Agree in part. It isn’t government’s place to dictate values, and the country is the sum of its individuals. The comma between “family” and “life” is interesting. Is that valuing the traditions of life or valuing life itself? I am assuming that most people overlook the comma and take it as valuing the traditions of family life – but that is not what it says. The addition of religious liberty is a bit of a contradiction after telling folks what they should value. What kind of world would this be if a woman with small children leaves her lush of a husband and is scorned as somehow socially inferior? This entire thing is hardly the kind of bridge-building to inclusiveness and political cohesion Republicans need.
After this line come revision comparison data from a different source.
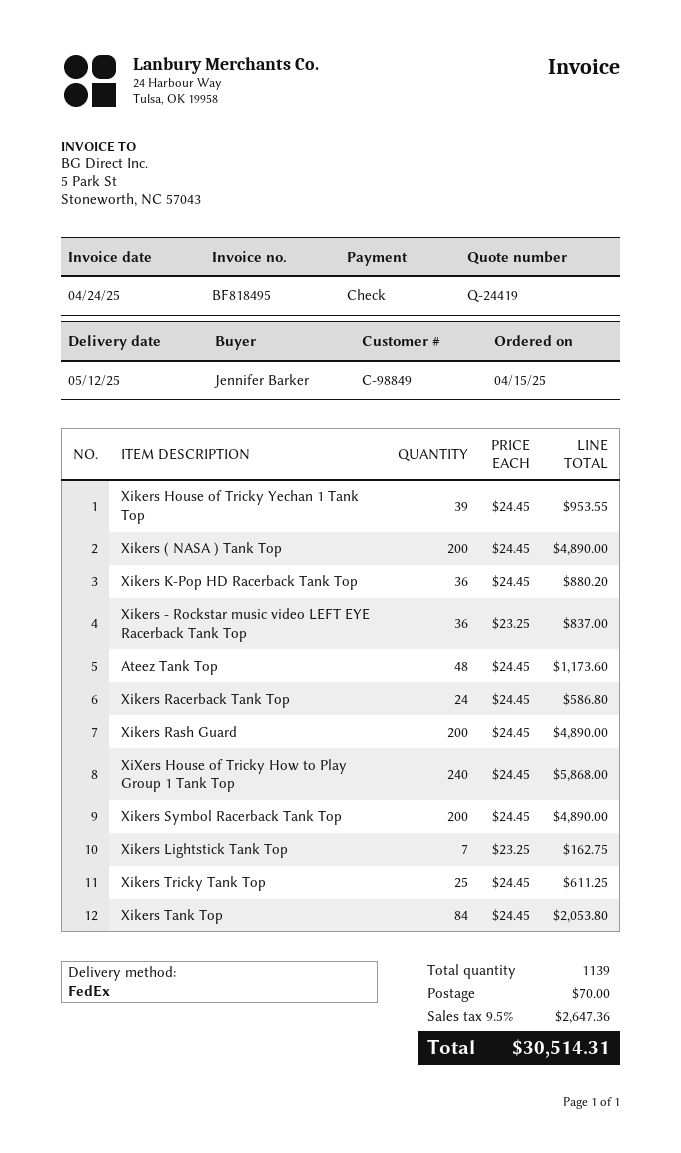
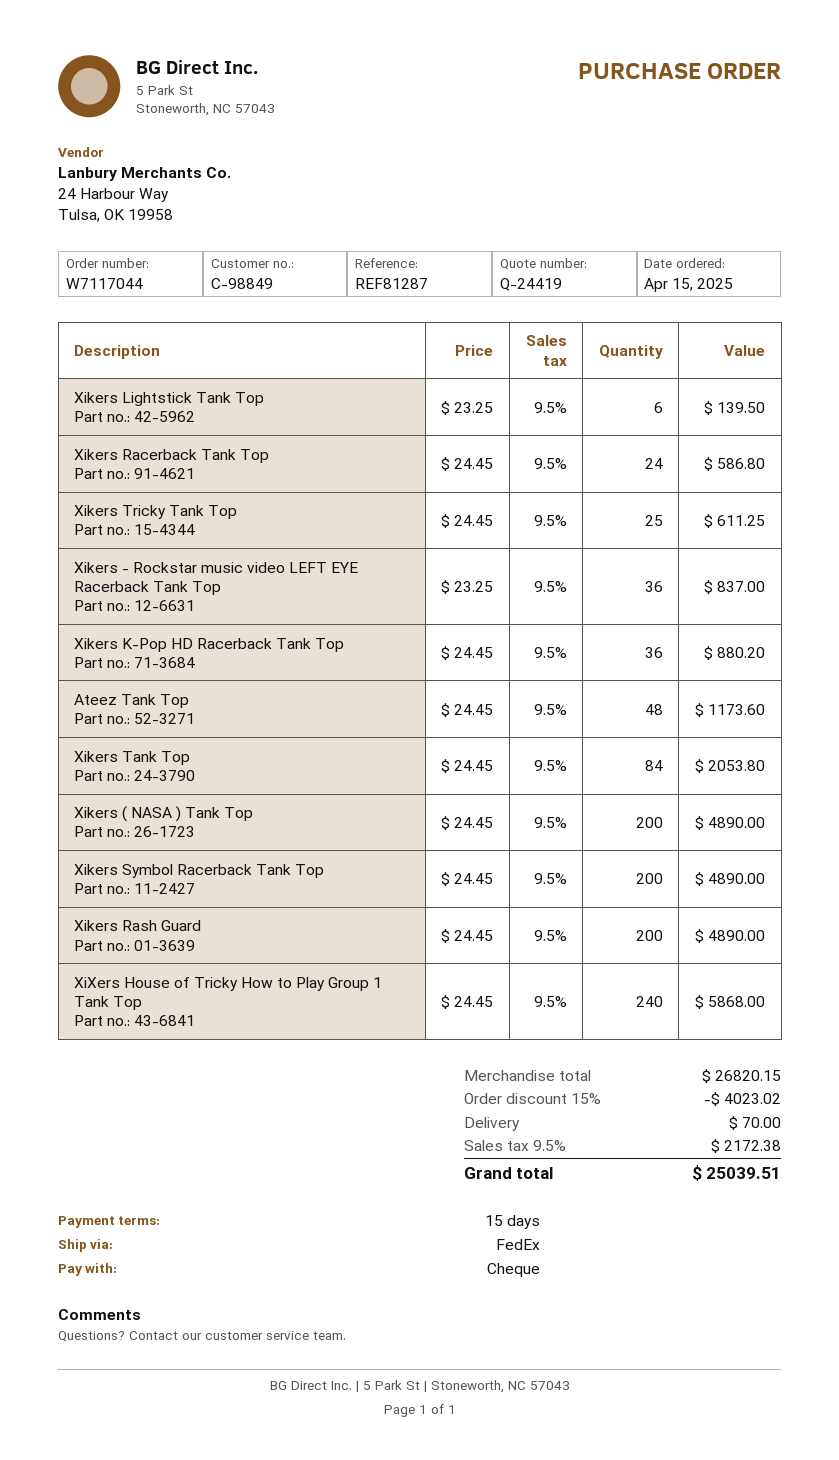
Xikers House of Tricky Yechan 1 Tank Top: 39 x 24.45 = 953.55 -> none
Xikers Lightstick Tank Top: 7 x 23.25 = 162.75 -> 6 x 23.25 = 139.50
discount: none -> 15% = 4023.02
tax: 9.5% = 2647.36 -> 9.5% = 2172.38
total: 30514.31 -> 25039.51

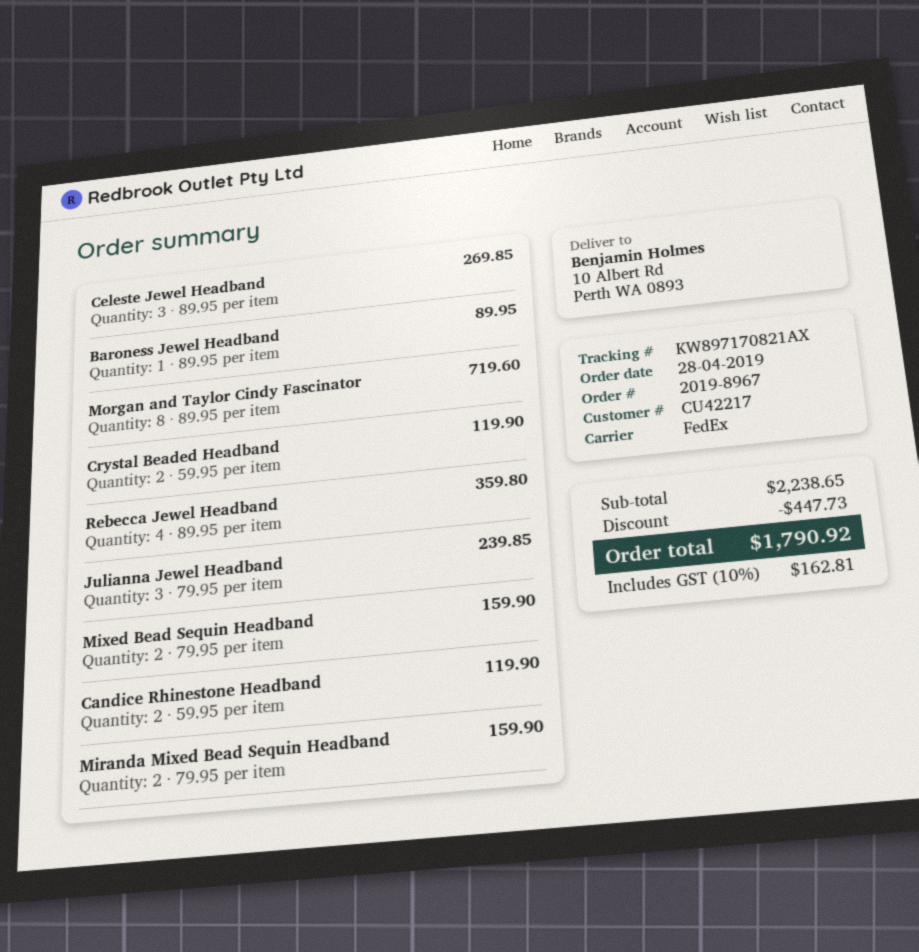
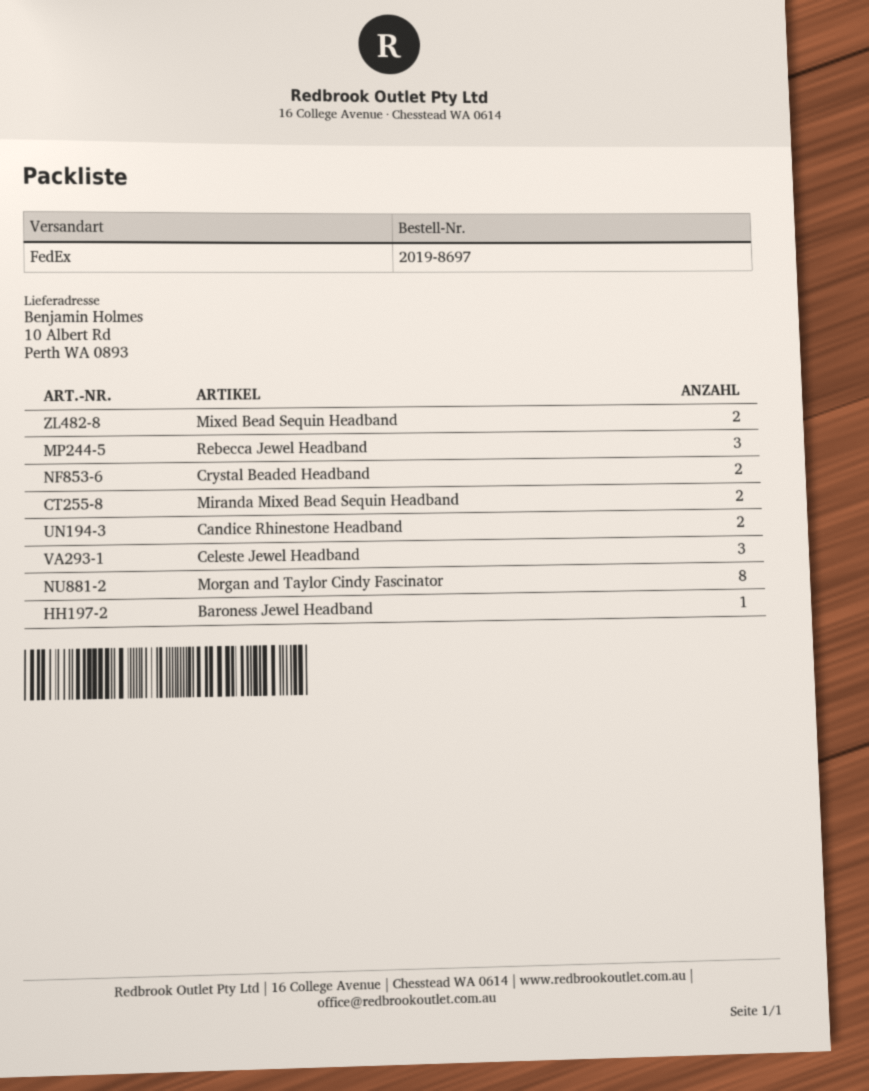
order number: 2019-8967 -> 2019-8697
Rebecca Jewel Headband: 4 -> 3
Julianna Jewel Headband: 3 -> none

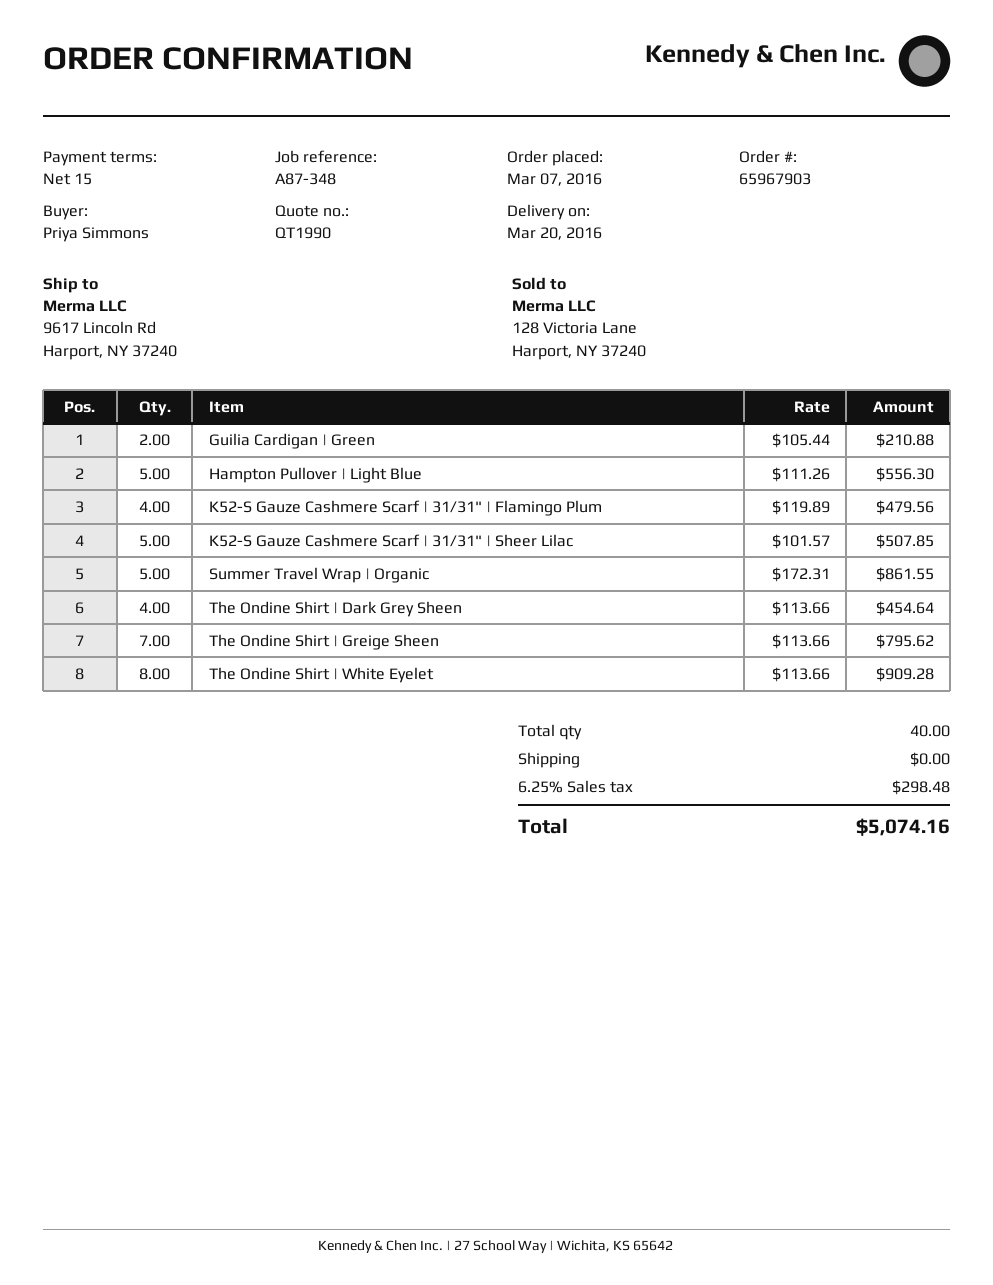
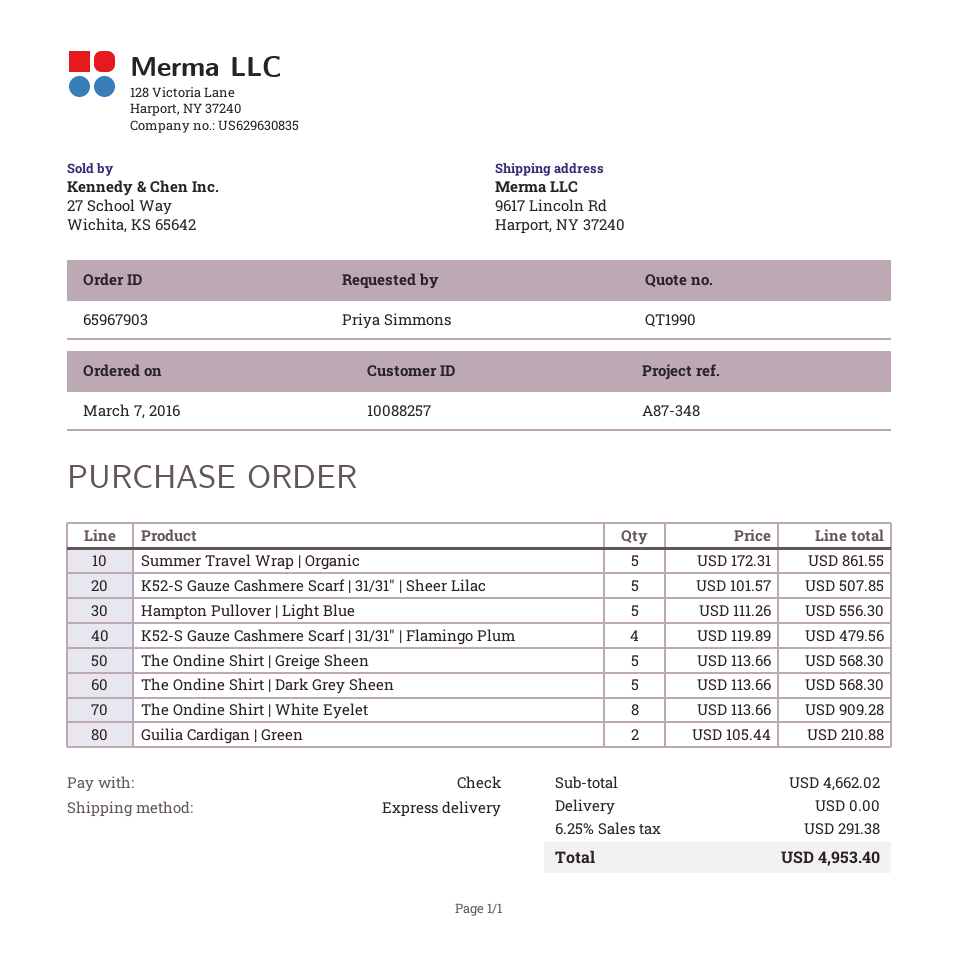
The Ondine Shirt | Dark Grey Sheen: 4 x 113.66 = 454.64 -> 5 x 113.66 = 568.30
The Ondine Shirt | Greige Sheen: 7 x 113.66 = 795.62 -> 5 x 113.66 = 568.30
tax: 6.25% = 298.48 -> 6.25% = 291.38
total: 5074.16 -> 4953.40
10. We should make America energy independent by encouraging investment in domestic energy, lowering prices, and creating jobs at home.
Agreed – and again, but how?
11. We need an immigration system that secures our borders, upholds the law, and boosts our economy.
Disagree. I have no interest in upholding bad laws and bad governance that makes the part about economics a contradiction. The contradiction is particularly obvious looking at the population graphs I posted with my rebuttal on demographic causes for economic sluggishness (here).
And as always, I find it particularly interesting to think about what this says by considering what’s missing. The overtone is purely economic. We need spending under control. We need cheap energy. We need healthcare reform that is truly affordable and works. One should not expect to sit on their hindquarters and not be impoverished, etc…
What’s missing are reforms of all kinds that lack thereof contributes to poor economic performance: tax reform, regulatory reform, patent and copyright reform, reform in the way we police political corruption; and reforms of UI, social pensions, labor laws, etc… and last but not least, reform of the Federal Reserve System, particularly pertaining to the conduct of monetary policy.
Instead of including principles that would produce a meaningful difference in the supply side of the economy (helping to keep a lid on dreaded inflation), taking only what is here under consideration, it appears we’re being told that solving perceived problems of what people value, fixing individuals instead of government and keeping illegals out of the country will result in economic utopia. Government isn’t broken, the people are. Why not just press the “easy button.”
This list of principles is nothing more than ineffective elitist BS on stilts.